Sure, there were competitive and scalability issues, but that's the way it is with any successful business. The real problem was that the entrepreneur took his work too personally-- as an extension of himself. He was too emotionally invested in the company.
So when pressures mounted and things got tough--as they do in a competitive world--he reacted emotionally, and not in a good way:
- Already a micromanager, he tightened his grip even further, consolidating control to a point that severely limited the company's scalability and growth.
- When executives disagreed with him, he took it as a personal attack. His bullying was aggressive and destructive. Many executive functions were like a revolving door.
- Since he was so close to the situation, he couldn't achieve perspective. And that led to one bad decision after another and, ultimately, a premature end.
I wish I could say this is a rare occurrence, but it's not. It was just my first experience with a leader who takes his work too personally, who is too emotionally attached to his ideas, whose objectivity is compromised. It's a double-edged sword like no other I've come across. And it plagues lots of entrepreneurs, executives, and business leaders.
What starts out as a flash of brilliance, a powerful vision, a breakthrough concept, achieves a certain level of success before hitting a wall. That wall is a leader who simply can't let go or give up control when he should. And that's a significant limiting factor in leadership growth and the scalability of the companies they run.
It's a cautionary tale, but one that isn't beyond help or hope. Not by any means. You see, that founder and I were a lot alike. Too much alike. So I consider myself lucky to have been a part of the management team that took that company public. It taught me a great deal about leadership at a time when I was still very impressionable. That may have been decades ago, but the lessons learned are still fresh in my mind and as impactful as they were when I first came to realize them.
Perspective requires distance. Dilemmas, tradeoffs, and tough, sticky problems are common in business. You can't resolve them objectively when you're too close to the problem, emotionally speaking. You have to achieve some level of separation. That leads to good decision-making.

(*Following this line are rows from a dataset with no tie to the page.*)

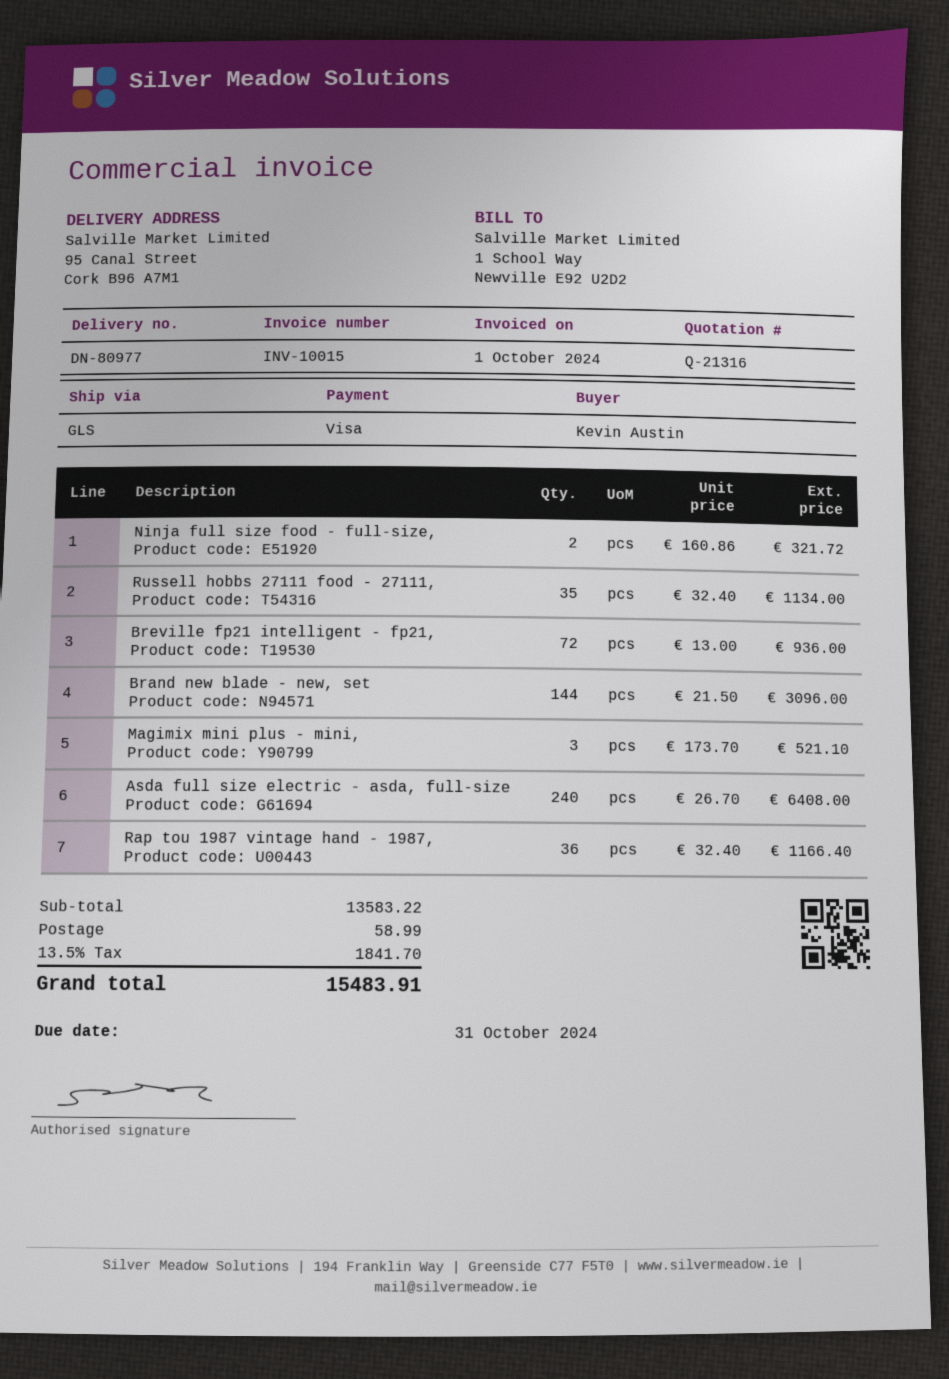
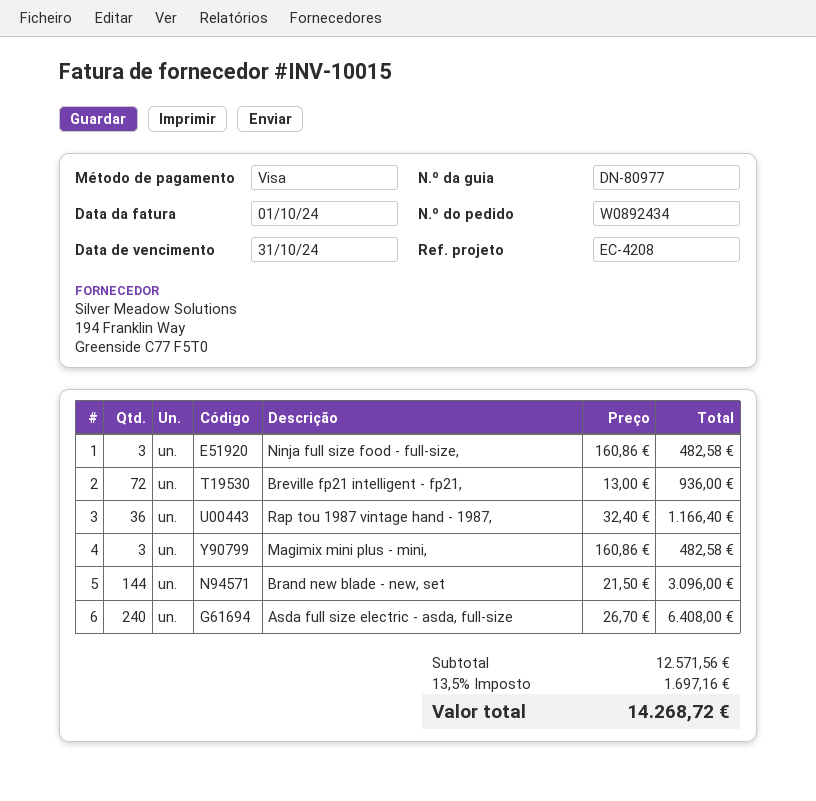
Ninja full size food - full-size,: 2 x 160.86 = 321.72 -> 3 x 160.86 = 482.58
Russell hobbs 27111 food - 27111,: 35 x 32.40 = 1134.00 -> none
Magimix mini plus - mini,: 3 x 173.70 = 521.10 -> 3 x 160.86 = 482.58
subtotal: 13583.22 -> 12571.56
shipping: 58.99 -> none
tax: 13.5% = 1841.70 -> 13.5% = 1697.16
total: 15483.91 -> 14268.72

Knowing you're a control freak is a big advantage. I'm still a controlling person, by nature. But that doesn't mean I have to behave like one. If you're aware of who you are and how others see you, then you can choose how to act. If you can step back, delegate, and trust others when you need to, then you're in reasonably good shape.
Leadership is about balance. There's a balance, a yin and yang, to all things in nature, including how people behave. Yang is the aggressive, controlling, action-oriented way of being. Yin is the passive, receptive, nurturing approach. Too much yang without the yin is usually a very bad idea.
Learn to be quiet and listen. There's a lot to be said for being personally and emotionally invested in your vision, your ideas, your company, your work. It creates a level of energy and excitement that draws and attracts would-be employees, investors, and customers. But you have to know when to step back, lower the emotional intensity, be quiet, and really listen to what others and your own inner voice have to say. That will bring wisdom when you need it most.